Qual è il disegno di legge che si sposa meglio con le vostre posizioni e cosa potrebbe cambiare?
«I disegni di legge che sono stati presentati prima della sentenza della Corte costituzionale dovranno essere rivisti alla luce dei paletti che sono stati scolpiti dalla Consulta. Un problema centrale nella nostra società, sottolineato anche da tutti i mass media, è il cambiamento inevitabile del ruolo del medico.

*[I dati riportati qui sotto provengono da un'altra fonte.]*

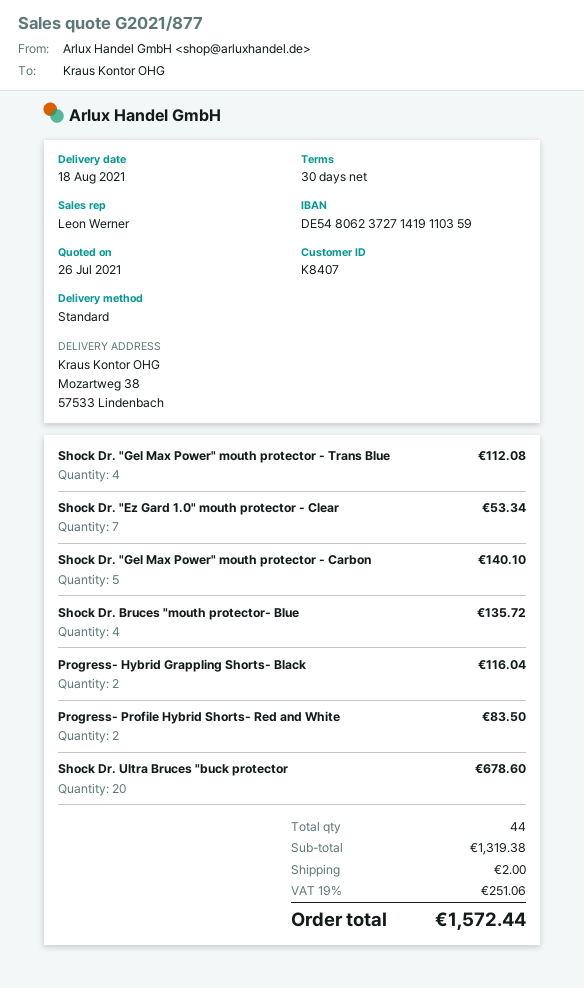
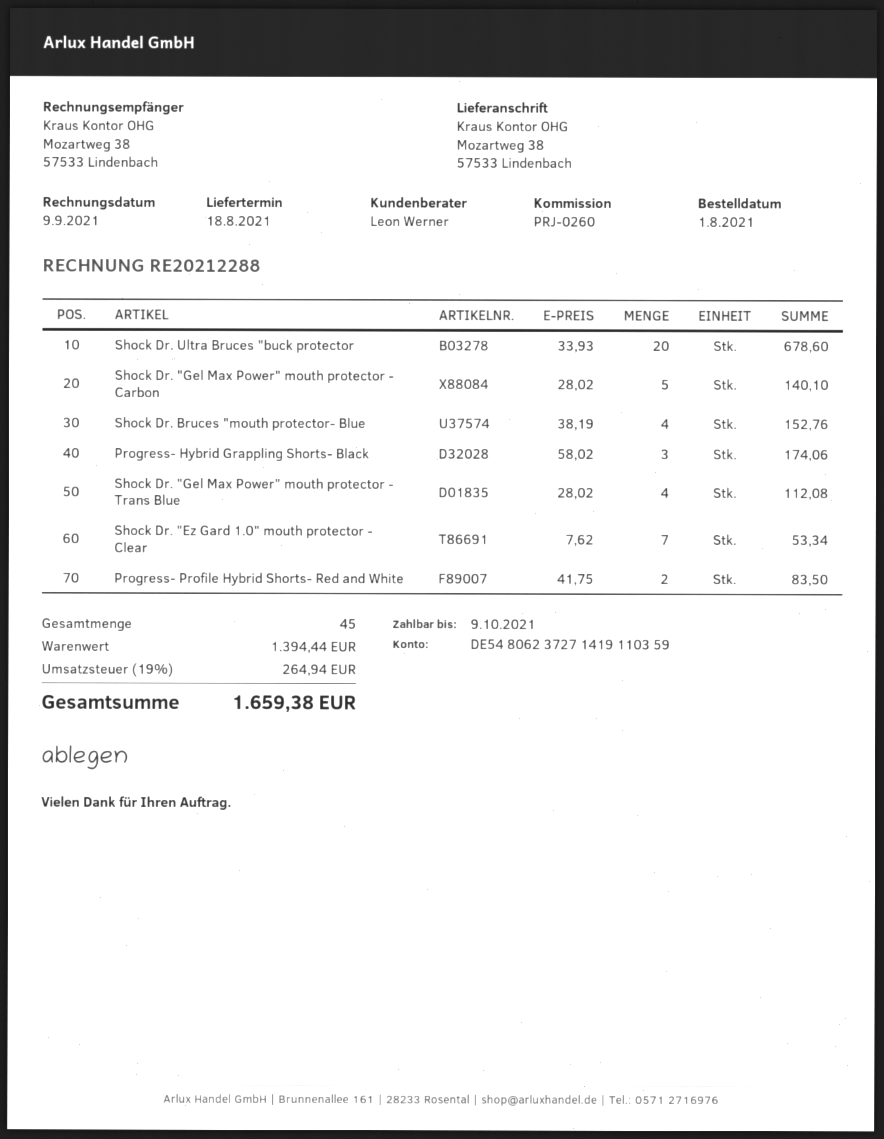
Shock Dr. Bruces "mouth protector- Blue: 4 for 135.72 -> 4 for 152.76
Progress- Hybrid Grappling Shorts- Black: 2 for 116.04 -> 3 for 174.06
total quantity: 44 -> 45
subtotal: 1319.38 -> 1394.44
shipping: 2.00 -> none
tax: 19% = 251.06 -> 19% = 264.94
total: 1572.44 -> 1659.38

La Federazione nazionale dell’Ordine dei medici, con il presidente Filippo Anelli, che è membro di diritto del Comitato nazionale di bioetica, ha pronunciato le sue posizioni sul suicidio assistito: secondo l’ordine, il medico ha un dovere deontologico, come definito dal codice o, ad esempio, dall’Organizzazione mondiale della sanità, il suo compito è quello di curare e assistere il malato, non di dargli la morte. Quindi, se il medico darà la morte, cambierà radicalmente il suo ruolo e la sua figura. Si è pronunciato anche a favore di una persona terza che possa dare la morte, ma anche qui ci sarà da dibattere. La sentenza fa riferimento a Comitati etici territoriali che dovranno valutare i casi del suicidio assistito e penso che sarà un punto su cui bisogna vedere cosa dice la Corte, perché al momento comitati etici territoriali in grado e che abbiano una competenza nel valutare i casi del suicidio assistito non ce ne sono. Bisogna lavorare a una legge che li istituisca, quindi è un momento di forte cambiamento».